Do I need backlinks, or is content enough?

Both, but content first. For low-difficulty long-tail keywords, content alone gets you to page 1 in 6-12 months. For competitive head terms, backlinks are required. The pattern: ship 30+ pages of high-quality content, drive natural references through launch + content marketing, then strategically pursue backlinks for the highest-value clusters via guest posts, podcasts, and PR.

Should I use a CMS like WordPress or build the site myself?

For a product site that needs SEO foundations, build it yourself or use a static-site generator (Next.js, Astro, Hugo). WordPress' SEO is fine but its performance + security overhead are an ongoing tax. The bigger question is who controls the templates: if engineering does, build it custom; if marketing does, WordPress + a fast theme is reasonable.

Should I use AI agents to generate the content?

Yes for drafts and structure, no for the final voice. Agents are excellent at: building the keyword map, drafting page metadata (title, meta, schema), drafting outlines, generating first-draft copy. They're worse at: founder voice, real opinions, novel insights, accurate examples. The pattern that ranks: agent drafts, human owns voice + facts + examples. Pure AI-generated content increasingly fails Google's helpful-content evaluation.

What does the SEO foundations stack cost?
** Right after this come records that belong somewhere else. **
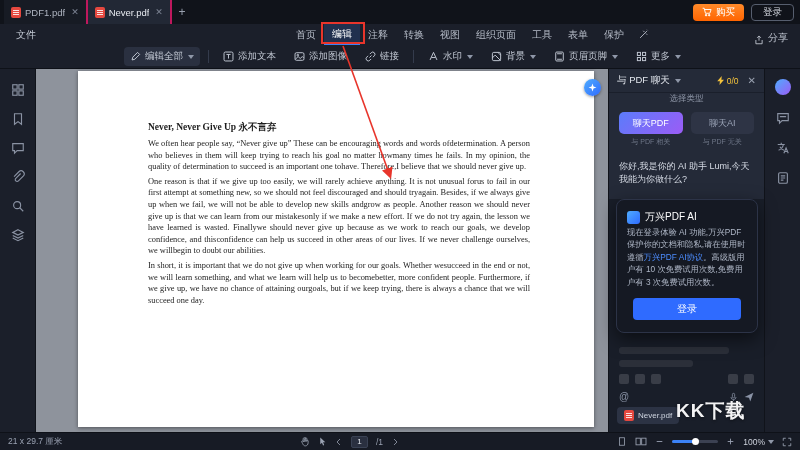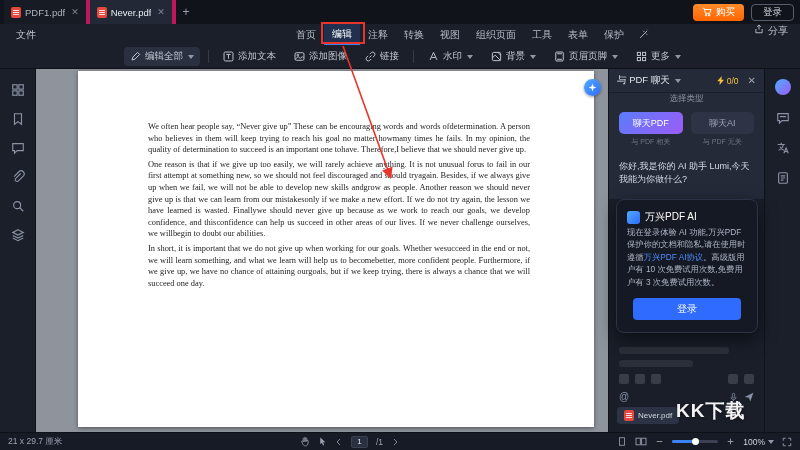"PDF1.pdf" .tab { border-right: 4px solid #be185d -> 2px solid #be185d }
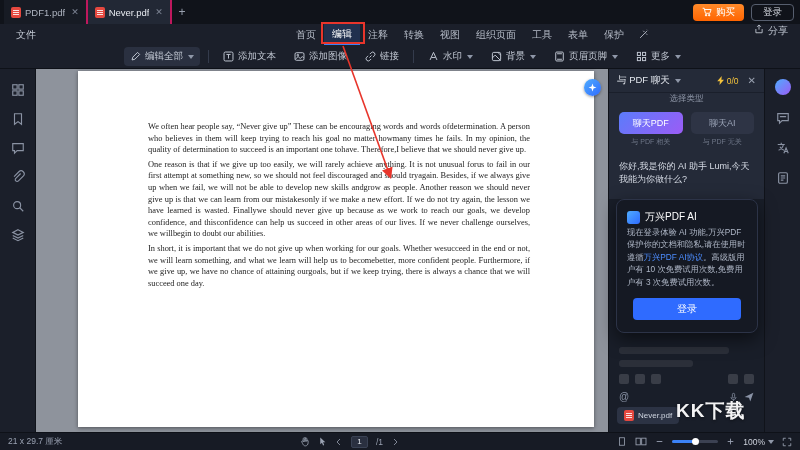"分享" .share-btn { align-items: flex-start -> flex-end }
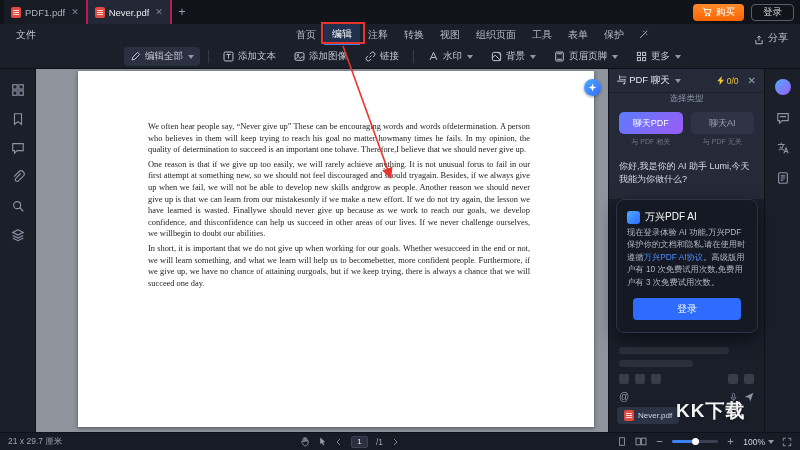"Never, Never Give Up 永不言弃" div.doc-title { html: none -> <div>Never, Never Give Up 永不言弃</div> }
Free path: Google Search Console (free) + Screaming Frog (free up to 500 URLs) + manual keyword research = $0. Paid path: Ahrefs ($99/mo) + Screaming Frog (£199/year) + occasional contractor for content (variable) = roughly $150-300/mo for a small product. The biggest cost is the founder-time: writing 30 pages of substantive content takes 60-100 hours.

How do I prioritise: technical foundations, keyword research, or content?

In strict order: technical foundations (1-2 days, get them right), keyword research (1-2 days, build the map), then content (the next 6-12 months). Skipping foundations means every page underperforms. Skipping keyword research means writing content that doesn't match what people search. Content without the first two is content that ranks for nothing.